Part 2: Spatial Autocorrelation
The second part of
assignment 5 focused on spatial autocorrelation, and GeoDa and SPSS were used
to gather data to be analyzed. For this question, data was given from the Texas
Election Commission (TEC) for the 1980 and 2016 Presidential Elections. The data
consisted of the percent of Democratic votes for both elections and the voter
turnout for each election. The US census fact finder website was used to
download the percent Hispanic populations from 2015. The fact finder website
was also used to download a shapefile of Texas and all of its counties. With the
data given and downloaded, the mission was to analyze the patterns of each
election and determine if there are clustering of voting patterns in the state,
and clustering with voter turnout. The TEC will provide the data created to the
governor in order to detect any changes in election patterns over the past 36
years.
Various spatial tools
were used in order to answer this question, including SPSS and GeoDa (and the
US census fact finder). In order to answer the given question from the TEC, it
must be determined if there is spatial autocorrelation of the voting results in
each election and the voter turnout. The first step in answering this question
was using the US census fact finder website to download the necessary data and
Texas county shapefile. Once all of the necessary data was gathered, the
Hispanic population data and Voting data were joined together using ArcMap.
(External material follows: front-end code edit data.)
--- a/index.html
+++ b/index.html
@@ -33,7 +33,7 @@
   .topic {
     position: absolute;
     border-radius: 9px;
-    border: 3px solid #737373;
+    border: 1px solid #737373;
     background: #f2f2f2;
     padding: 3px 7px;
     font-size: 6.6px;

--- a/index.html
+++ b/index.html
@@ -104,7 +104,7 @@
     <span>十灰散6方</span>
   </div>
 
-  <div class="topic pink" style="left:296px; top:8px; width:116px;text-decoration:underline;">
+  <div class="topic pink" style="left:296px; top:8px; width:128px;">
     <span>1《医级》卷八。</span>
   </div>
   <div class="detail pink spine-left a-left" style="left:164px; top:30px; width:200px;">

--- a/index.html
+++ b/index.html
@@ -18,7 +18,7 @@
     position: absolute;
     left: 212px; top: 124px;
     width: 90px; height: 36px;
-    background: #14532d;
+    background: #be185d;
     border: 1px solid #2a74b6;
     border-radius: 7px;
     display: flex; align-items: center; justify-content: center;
The
next step after joining the data tables was to export the data as a new
shapefile, in order to use the data in GeoDa it must be downloaded as a
shapefile. Once GeoDa was opened, a Spatial Weight was created in order to see
if there is spatial autocorrelation for both elections, voter turnouts, and
Hispanic populations. Rook contiguity was used for the contiguity weight, and
GeoDa was then used to determine the Moran’s I and LISA cluster maps for this data
set. There were three variables to choose from when calculating the Moran’s I
and LISA maps, these included POLY_ID, SHAPE_AREA, and SHAPE_LENGTH. The three
Moran’s I charts that were created are shown below. Three LISA cluster maps
were also created based on the same three variables. Univariate Moran’s I and
LISA were both used on GeoDa, and the same weight was used for all calculations.
A discussion of the results can be found below the diagrams.
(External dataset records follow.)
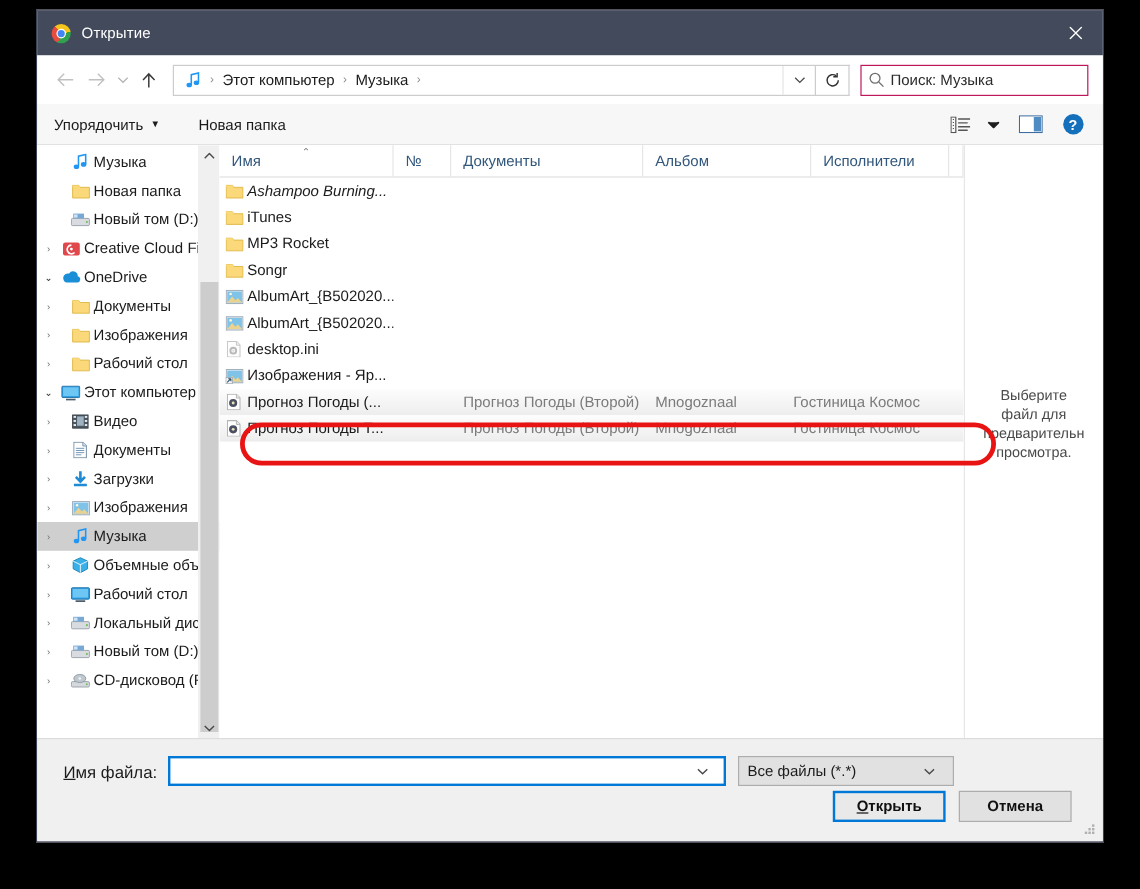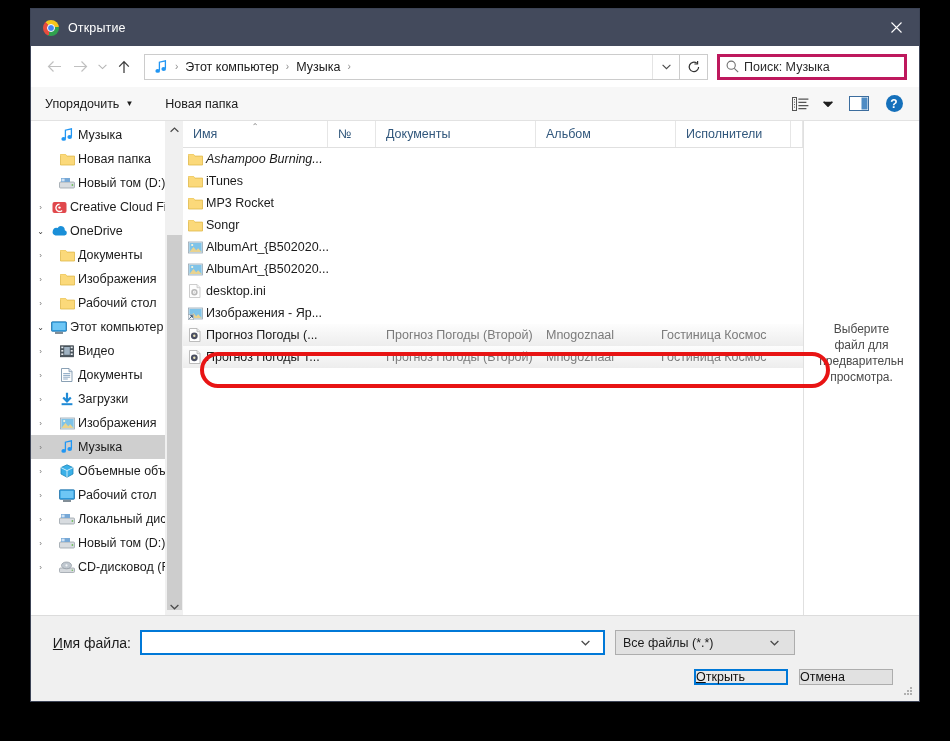--- a/index.html
+++ b/index.html
@@ -106,7 +106,7 @@
   }
   .searchbox {
     width: 190px; height: 26px; margin-left: 9px;
-    border: 3px solid #be185d; background: #fff;
+    border: 1px solid #be185d; background: #fff;
     display: flex; align-items: center; box-sizing: border-box;
     flex: 0 0 auto;
   }

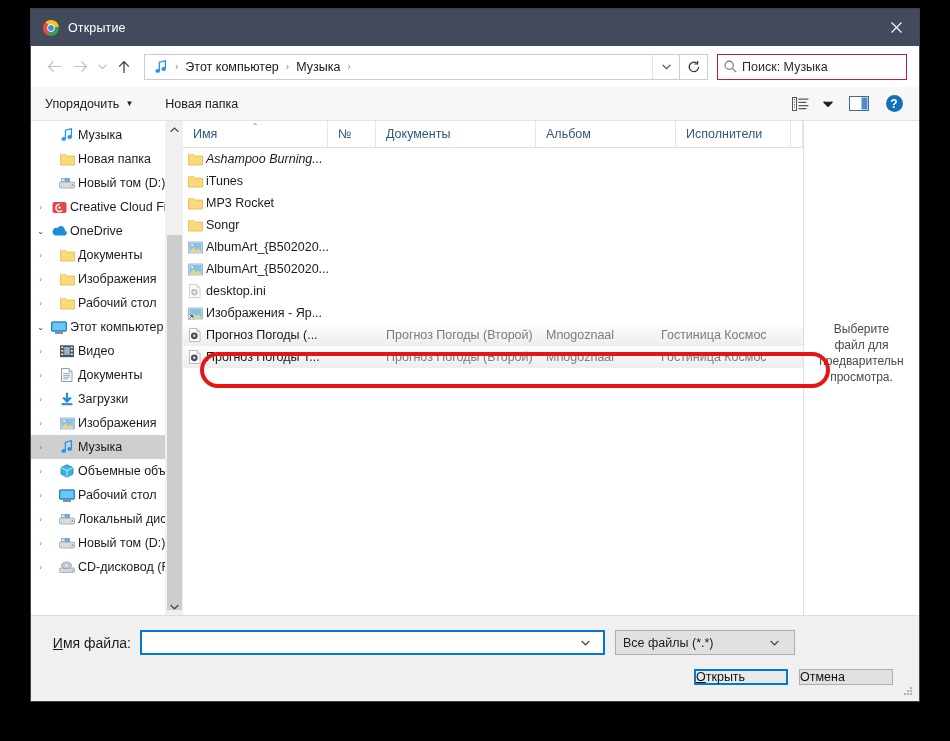--- a/index.html
+++ b/index.html
@@ -234,10 +234,10 @@
 
   .btn-row { position: absolute; right: 26px; bottom: 16px; display: flex; gap: 11px; }
   .btn {
-    width: 94px; height: 16px;
-    display: flex; align-items: center; justify-content: flex-start;
+    width: 94px; height: 26px;
+    display: flex; align-items: center; justify-content: center;
     font-size: 12.5px; color: #101010;
-    background: #e1e1e1; border: 1px solid #adadad; box-sizing: border-box;
+    background: #e1e1e1; border: 1px solid #adadad; box-sizing: border-box; font-weight: bold;
   }
   .btn.primary { background: #e9e9e9; border: 2px solid #0078d7; }
   .btn u { text-decoration: underline; }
Figure 2: POLY_ID Moran's I
Figure 3: SHAPE_AREA Moran's I
Figure 4: SHAPE_LENGTH Moran's I
Figure 5: POLY_ID LISA Cluster Map
Figure 6: SHAPE_AREA LISA Cluster Map
Figure 7: SHAPE_LENGTH LISA Cluster Map
The POLY_ID Moran’s I chart shows a null
relationship, meaning that there is no relationship between the variables based
on the POLY_ID. This shows a low strength relationship, and this can be seen by
the very low Moran’s I of 0.0271803. This indicates a weak association between
the variables.
The SHAPE_AREA Moran’s I chart shows a positive
relationship and a very strong association. This is because all of the data
points are clustered in one area of the chart, while there are some outliers
that can be seen, the SHAPE_AREA Moran’s I chart shows a strong association
between the variables. The Moran’s I value for this chart is 0.554015, which is
significantly higher than the Moran’s I calculated for POLY_ID. This shows a
strong correlation.
The SHAPE_LENGTH Moran’s I chart appears to be
quite similar to the SHAPE_AREA chart, and also shows a positive relationship.
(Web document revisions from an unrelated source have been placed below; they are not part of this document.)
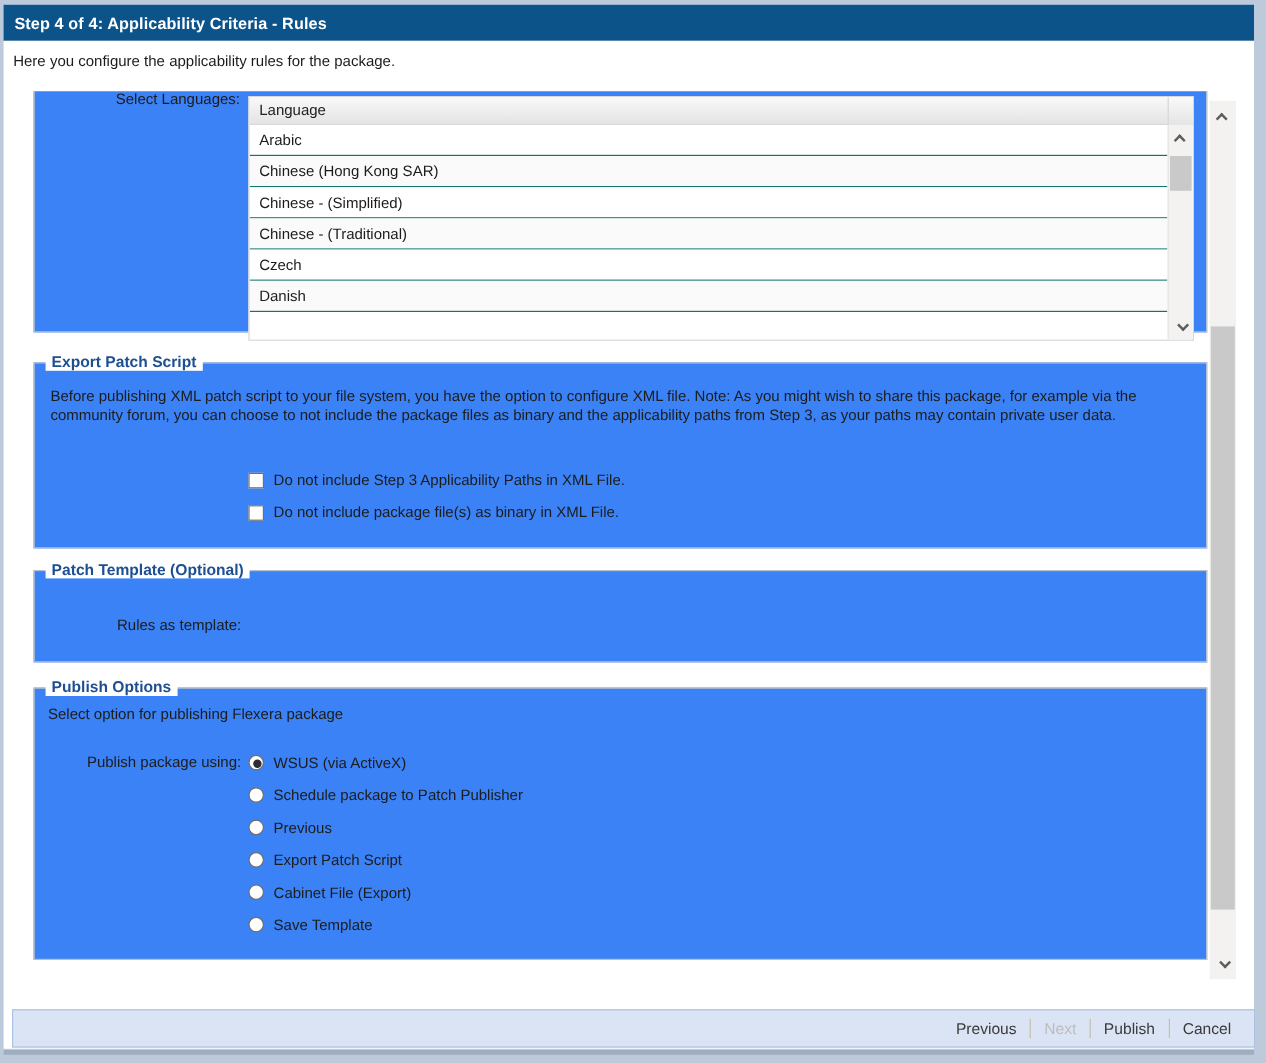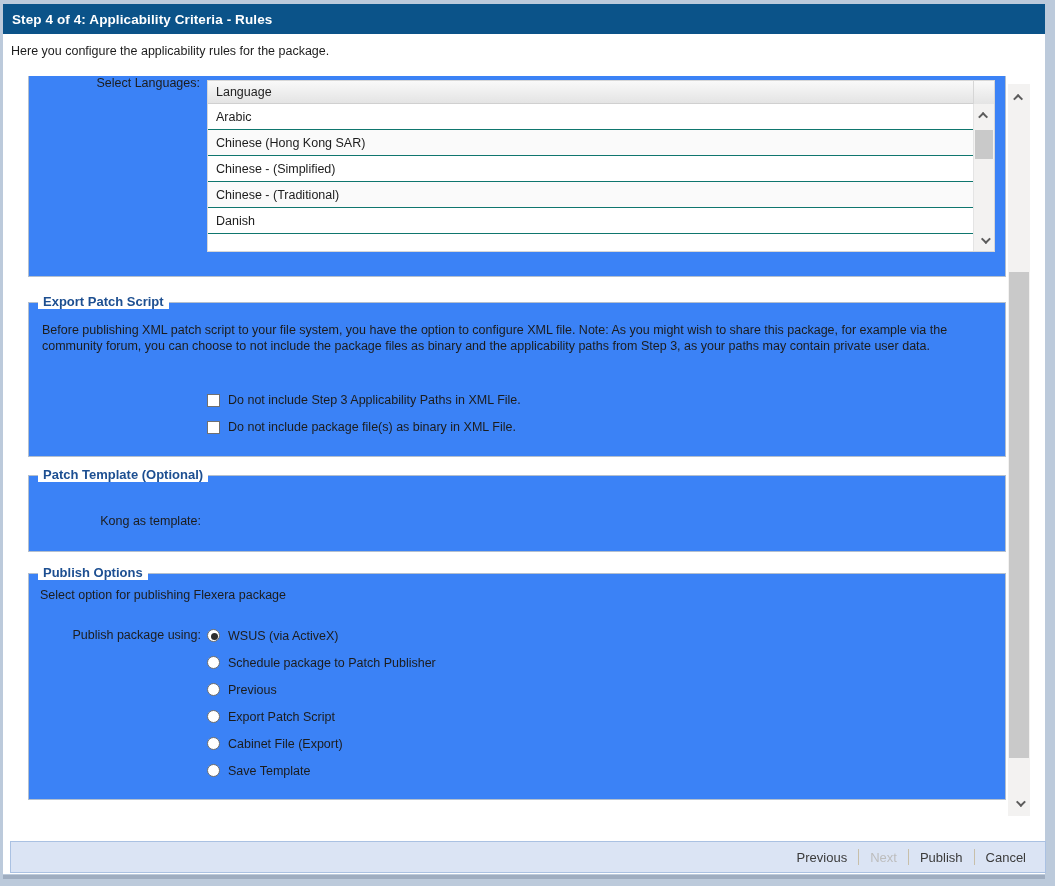--- a/index.html
+++ b/index.html
@@ -26,7 +26,7 @@
 
   
   .sel-lang-label { position:absolute; left:20px; top:0px; width:170px; text-align:right; }
-  .lang-list { position:absolute; left:197px; top:4px; width:788px; height:172px;
+  .lang-list { position:absolute; left:197px; top:4px; width:788px; height:204px;
                border:1px solid #d7d7d7; background:#fff; overflow:hidden; }
   .lang-header { position:absolute; left:0; top:0; right:0; height:23px;
                  background:linear-gradient(#f9f9f9,#e4e4e4); border-bottom:1px solid #d0d0d0;

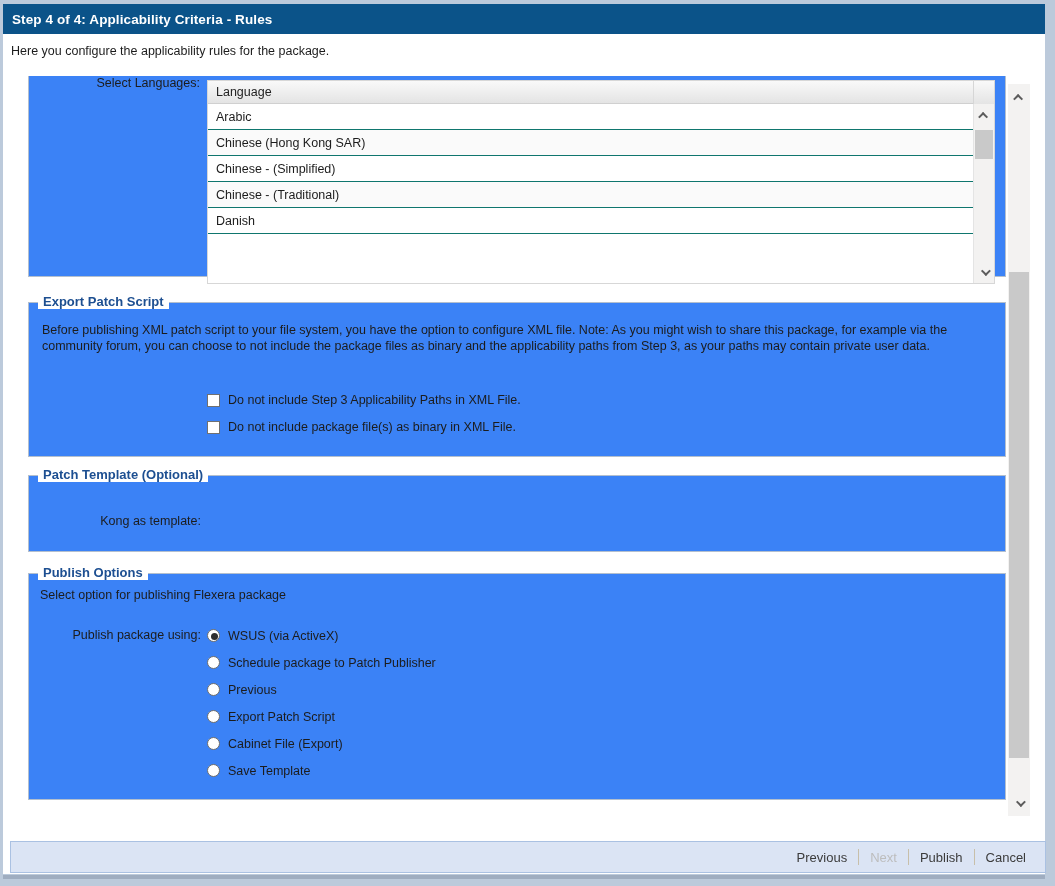--- a/index.html
+++ b/index.html
@@ -113,6 +113,7 @@
         <div class="lrow">Chinese (Hong Kong SAR)</div>
         <div class="lrow">Chinese - (Simplified)</div>
         <div class="lrow">Chinese - (Traditional)</div>
+        <div class="lrow">Czech</div>
         <div class="lrow">Danish</div>
       </div>
       <div class="sb list-sb">

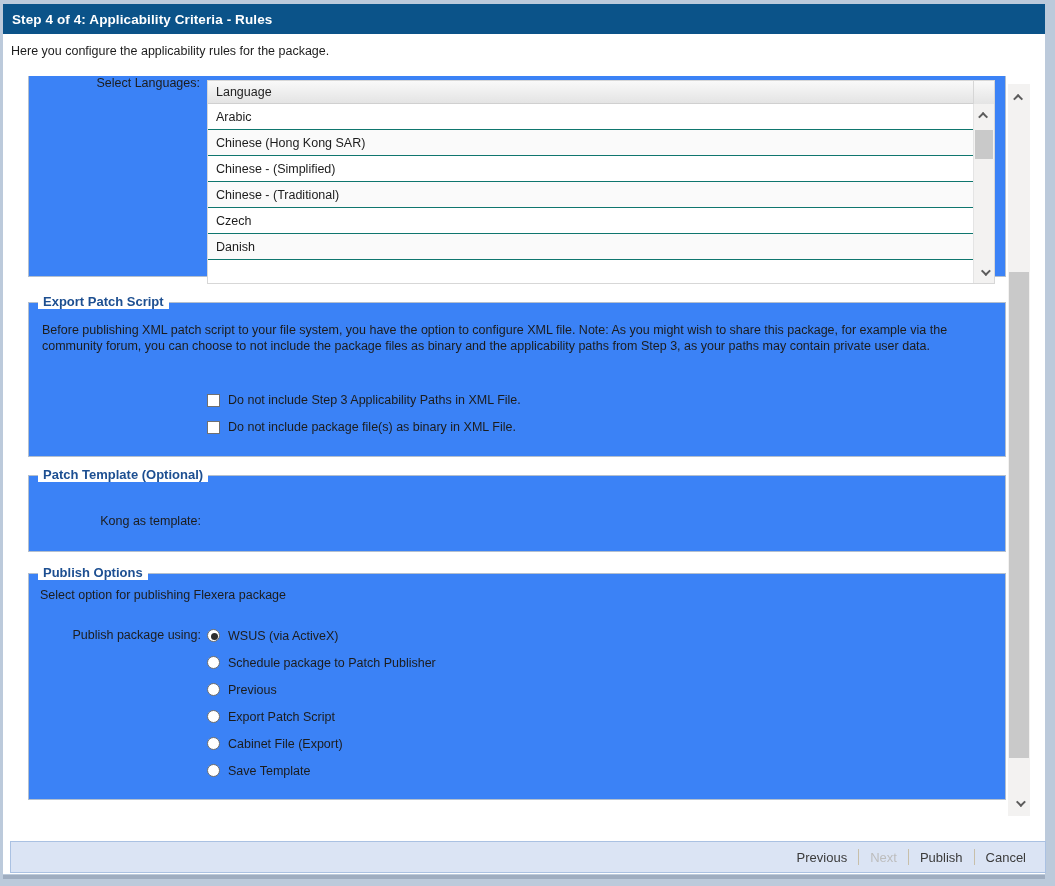--- a/index.html
+++ b/index.html
@@ -142,7 +142,7 @@
 
     <div class="group" style="left:18px; top:399px; width:978px; height:77px;">
       <span class="group-title">Patch Template (Optional)</span>
-      <div class="field-label tmpl-label">Kong as template:</div>
+      <div class="field-label tmpl-label">Rules as template:</div>
     </div>
 
     <div class="group" style="left:18px; top:497px; width:978px; height:227px;">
This chart does show a strong association between the variables, but not as
strong as that of SHAPE_AREA, because there are more outliers present and the
data is not as clustered. The Moran’s I calculated for SHAPE_LENGTH is 0.49795,
which is very close to the value found for SHAPE_AREA, showing the similarity
between these two variables. Both SHAPE_LENGTH and SHAPE_AREA showed high
spatial autocorrelation.
The POLY_ID LISA cluster map did not provide
helpful results for the question at hand. This map came out quite scattered,
and does not show any patterns of clustering or any indication of change in
Democratic voters. This map shows high red values more towards the east of the
map, possibly indicating some type of movement.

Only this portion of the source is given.